### Work instructions
Take the lines below from the one with "font-weight: bold ->" through the one with "font-size: 10px ->" and retype them exactly. Include nothing else, and no pictures.

### Data shown
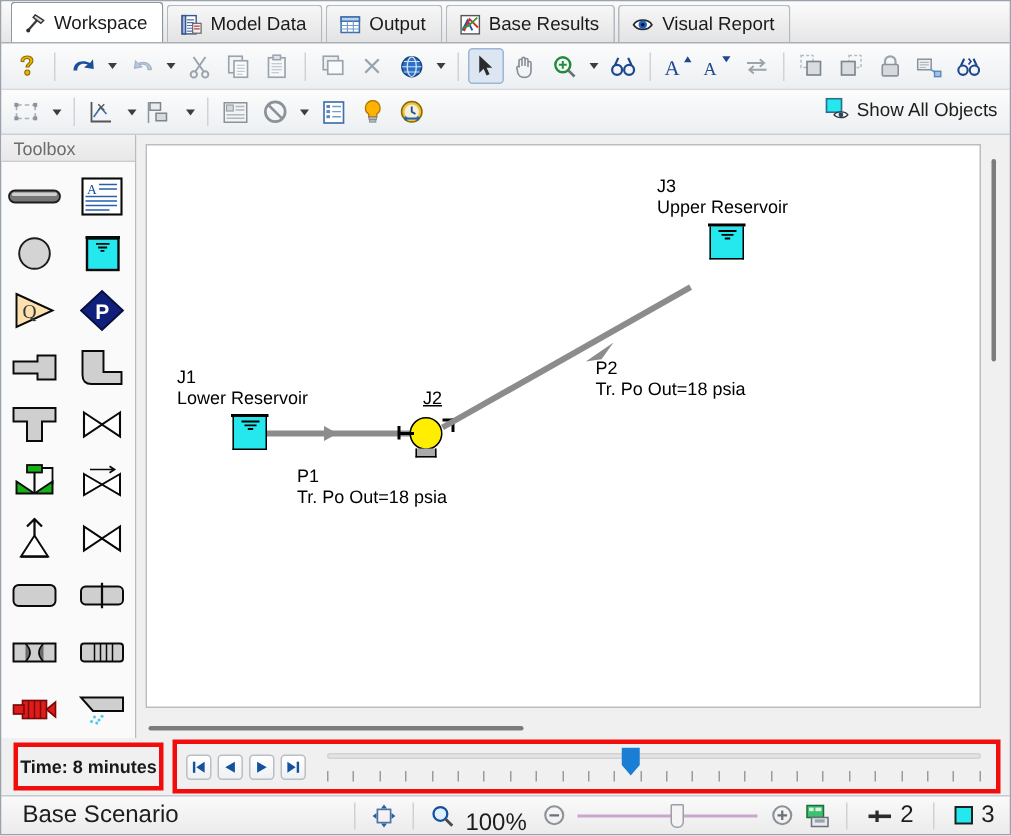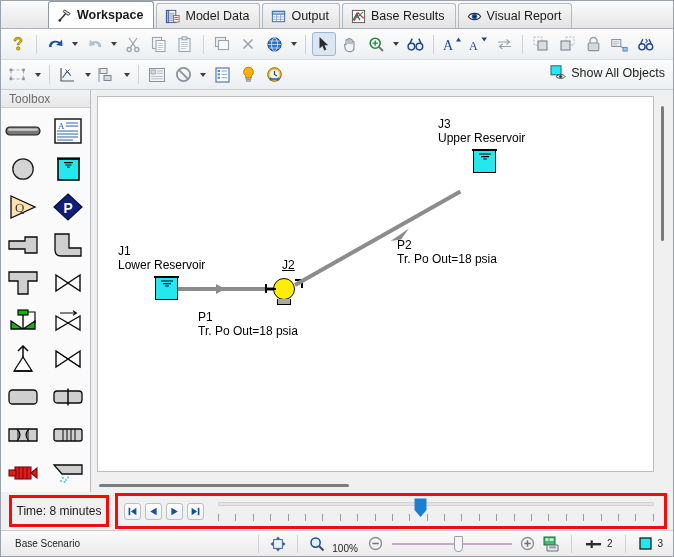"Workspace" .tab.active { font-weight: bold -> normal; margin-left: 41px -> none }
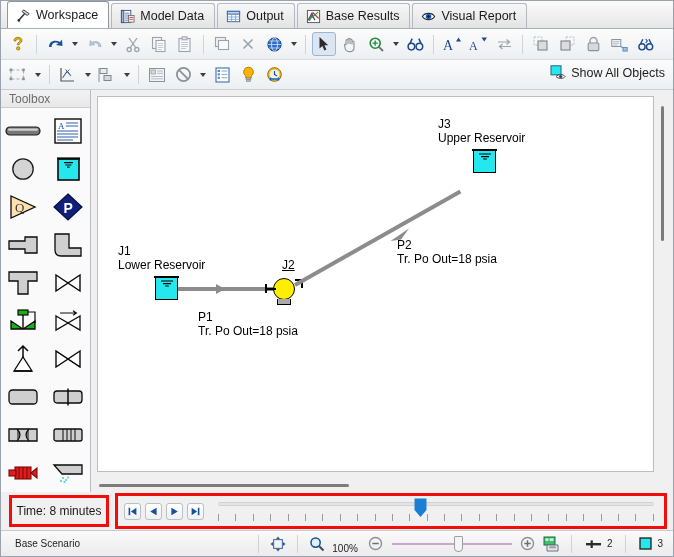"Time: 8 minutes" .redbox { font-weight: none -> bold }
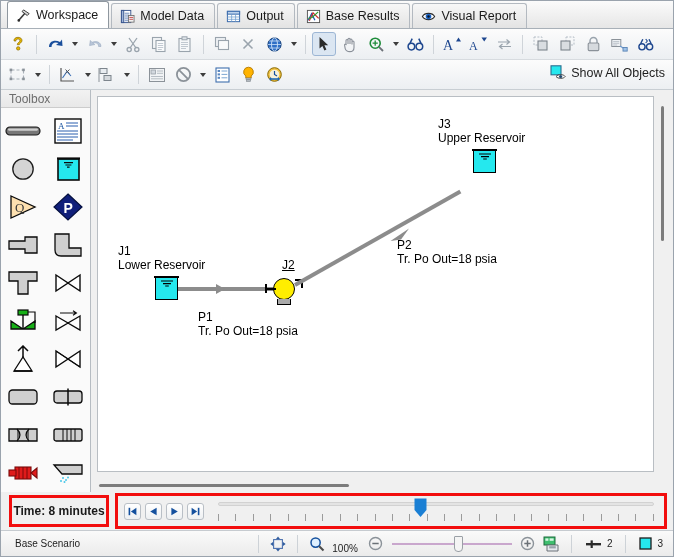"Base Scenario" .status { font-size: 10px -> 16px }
==
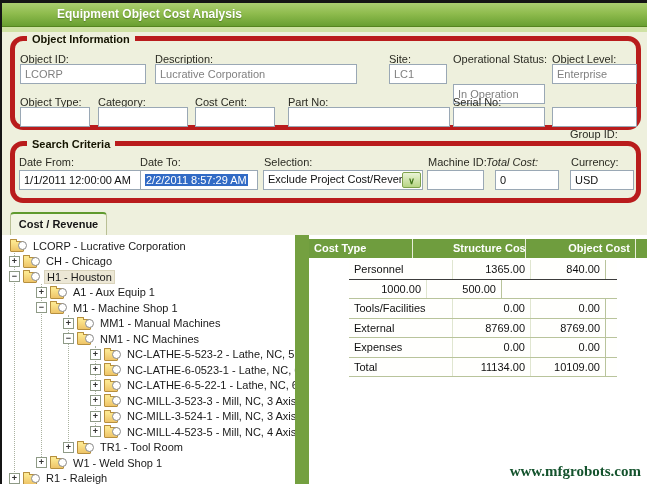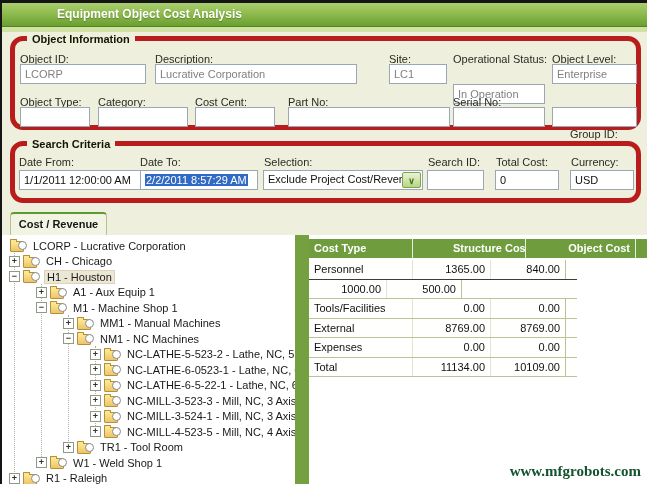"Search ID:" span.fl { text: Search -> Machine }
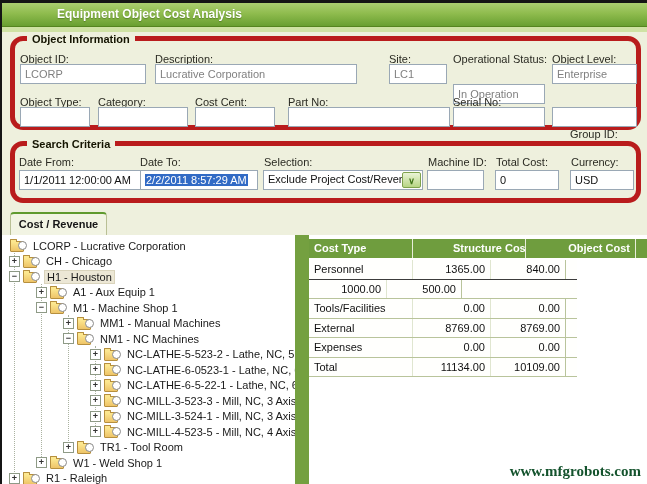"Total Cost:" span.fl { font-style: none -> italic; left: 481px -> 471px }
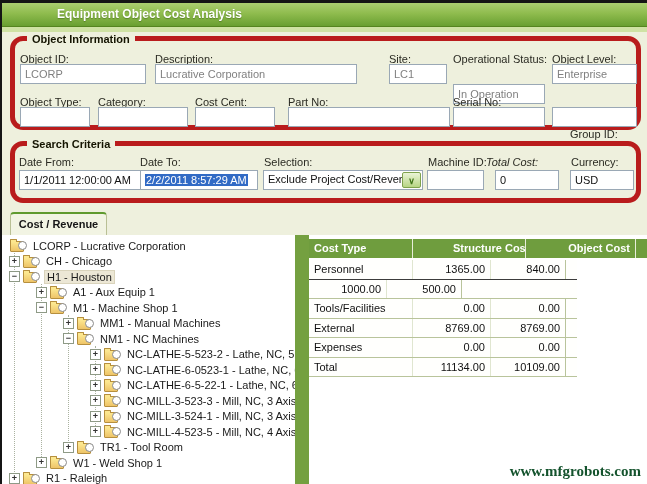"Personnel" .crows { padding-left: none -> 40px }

### Reply to the exercise
"Workspace" .tab.active { font-weight: bold -> normal; margin-left: 41px -> none }
"Time: 8 minutes" .redbox { font-weight: none -> bold }
"Base Scenario" .status { font-size: 10px -> 16px }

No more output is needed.